Le Parisien.fr – 31 octobre 2012 – AFP – Philippe Huguen
Cette décision du Conseil d’Etat va affecter, selon les associations en colère, la vie de 4,2 millions de personnes sur les 15 millions de Français hypertendus recensés chaque année en France. L’hypertension artérielle sévère va être définitivement retirée de la liste des «affections longue durée» (ALD) qui permet la prise en charge à 100% par la Sécurité sociale, après une décision de la plus haute juridiction administrative.
Une mesure mise en place par l’ancienne majorité, validée par le Conseil d’Etat
Le Conseil d’Etat (les grands « sages » !) «vient de rejeter le recours contre le décret du 24 juin 2011 supprimant l’hypertension artérielle (HTA) sévère de la liste des ALD», déplorent dans un communiqué la fédération française de cardiologie, la société française de cardiologie et l’alliance du Coeur. Le décret du 24 juin 2011 avait supprimé l’hypertension artérielle de la liste des ALD au prétexte que cette maladie était «la seule ALD à constituer un facteur de risque et non une pathologie avérée».
Cette disposition, contestée par les associations de patients, était prévue dans le Budget de la Sécurité Sociale 2011 et devait permettre d’économiser 20 millions d’euros, selon le précédent gouvernement. Le CISS (collectif de patients), la FNATH, association des accidentés de la vie et l’Alliance du coeur avaient déposé un recours devant le Conseil d’Etat.
«Compte tenu des caractéristiques de l’hypertension artérielle, du nombre de personnes concernées, de l’évolution et du coût des traitements de cette affection, le Premier ministre a pu légalement prendre la mesure de suppression», estime le Conseil d’Etat dans sa décision du 26 octobre consultée par l’AFP.
Une augmentation des frais médicaux de l’ordre de 30%
«L’hypertension artérielle sévère compliquée d’affections cardio-vasculaires et rénales très handicapantes n’est plus reconnue pour des raisons purement économiques comme elle doit l’être: une maladie chronique très grave!», soulignent de leur côté les trois associations.

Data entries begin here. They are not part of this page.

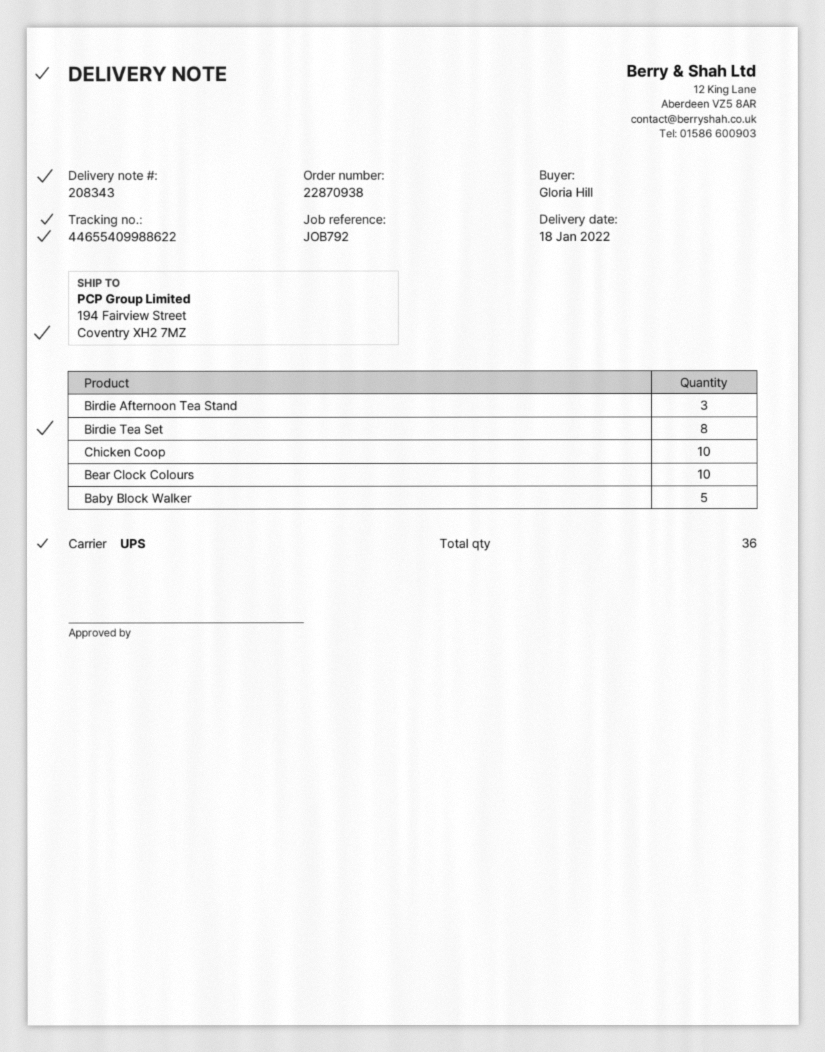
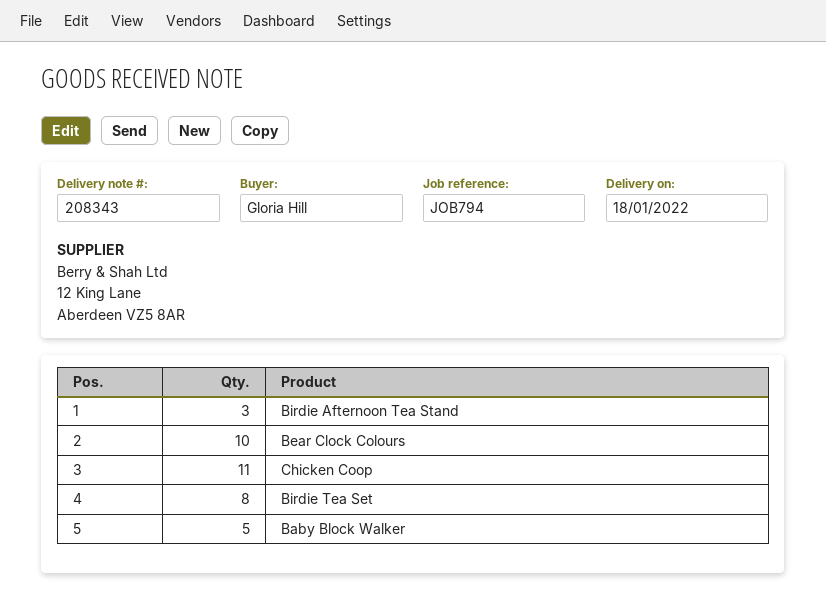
reference: JOB792 -> JOB794
Chicken Coop: 10 -> 11

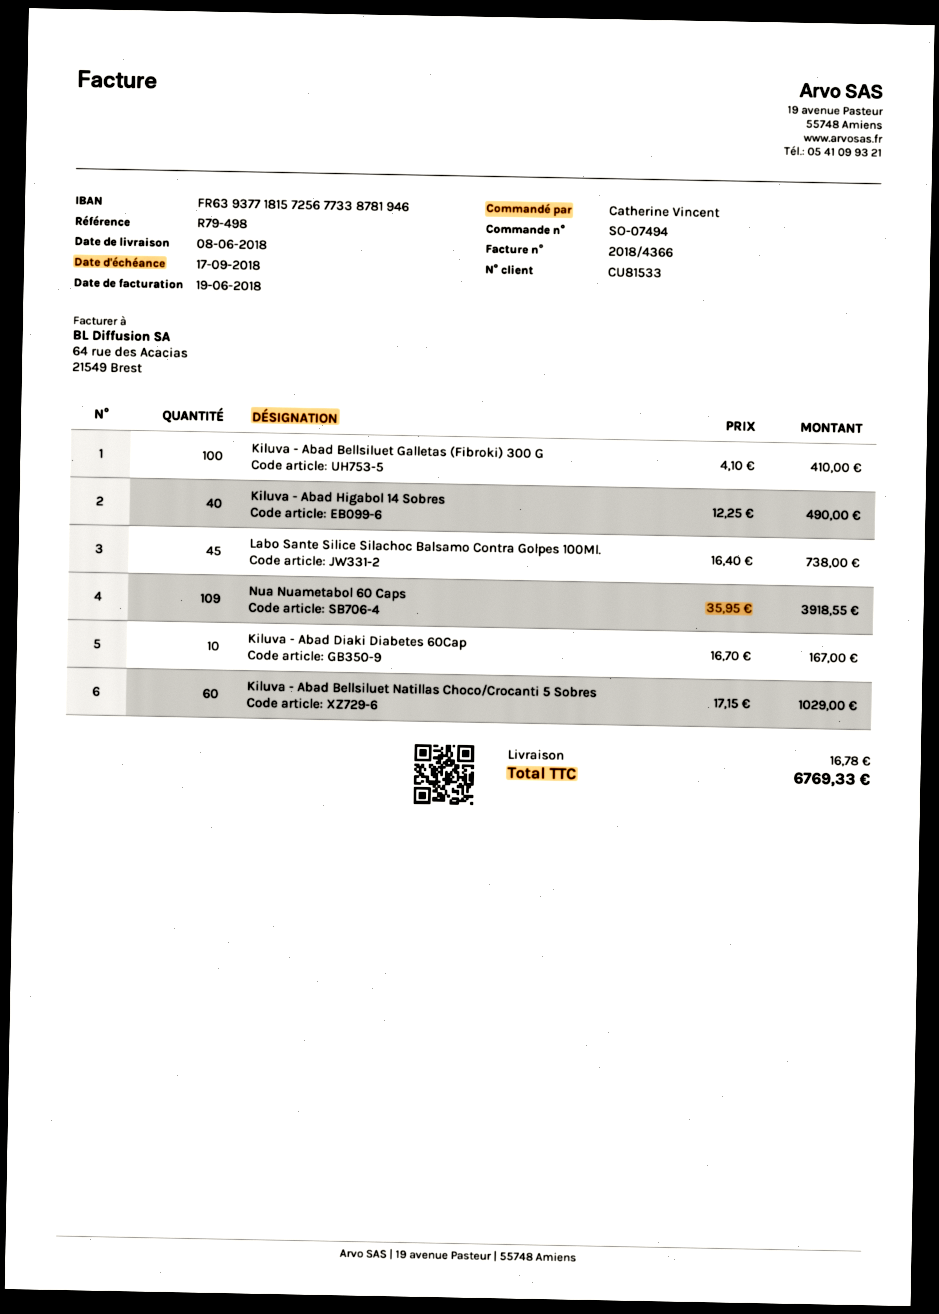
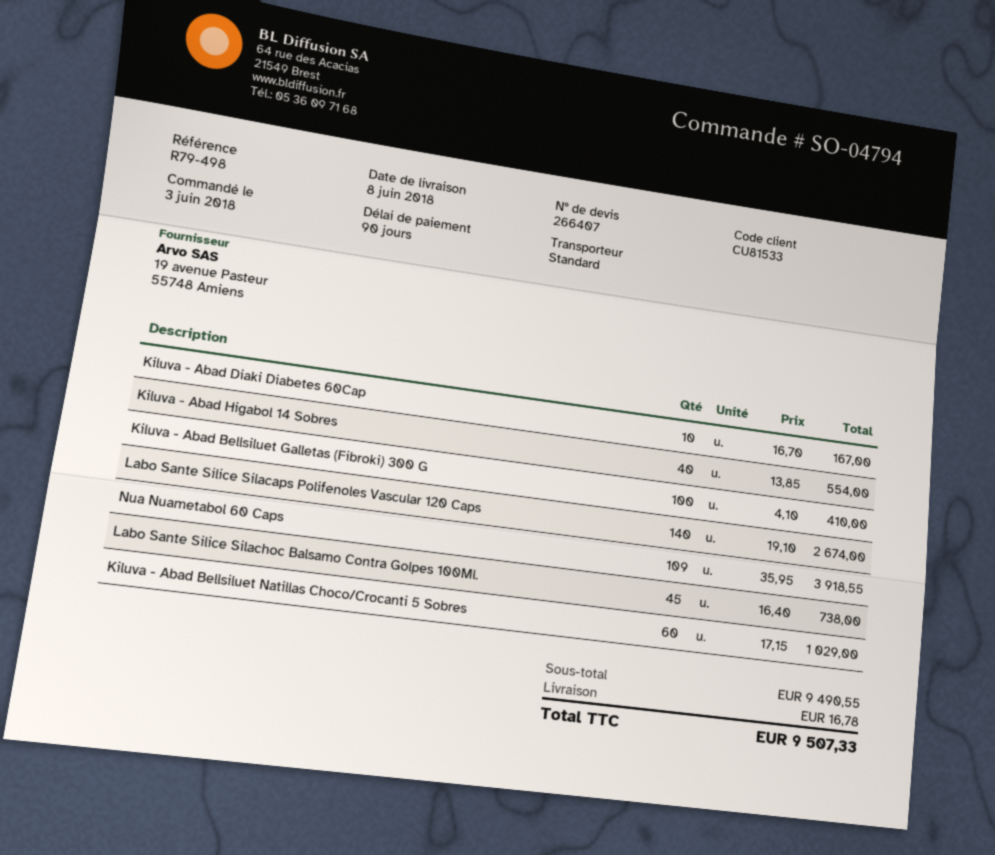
order number: SO-07494 -> SO-04794
Kiluva - Abad Higabol 14 Sobres: 40 x 12.25 = 490.00 -> 40 x 13.85 = 554.00
Labo Sante Silice Silacaps Polifenoles Vascular 120 Caps: none -> 140 x 19.10 = 2674.00
total: 6769.33 -> 9507.33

Ces patients «verront donc dès à présent les frais médicaux restant à leur charge augmenter de plus 30%», précisent-elles, redoutant des «conséquences préjudiciables». Enfin, cette décision est «en parfaite incohérence avec les recommandations du Plan de lutte contre les AVC 2010-2014, priorité de santé publique et avec une nouvelle politique privilégiant la démocratie sanitaire», concluent-elles.

La médecine à deux vitesse est en place
Si en France le budget consacré à la santé s’avère important, la consommation vertigineuse de médicaments, le règne des grandes compagnies pharmaceutiques et la répartition inégale des médecins sur le territoire demeurent. Qu’on habite en Picardie ou en Provence, qu’on souscrive ou non à une mutuelle, on ne recevra pas les mêmes soins. De surcroît, certains établissements hospitaliers se révèlent particulièrement dangereux pour les malades. Devant ces disparités, le président de la Mutualité française a souvent sonné l’alarme et proposé, en vain, des mesures contre la transformation du système de santé en entreprise commerciale.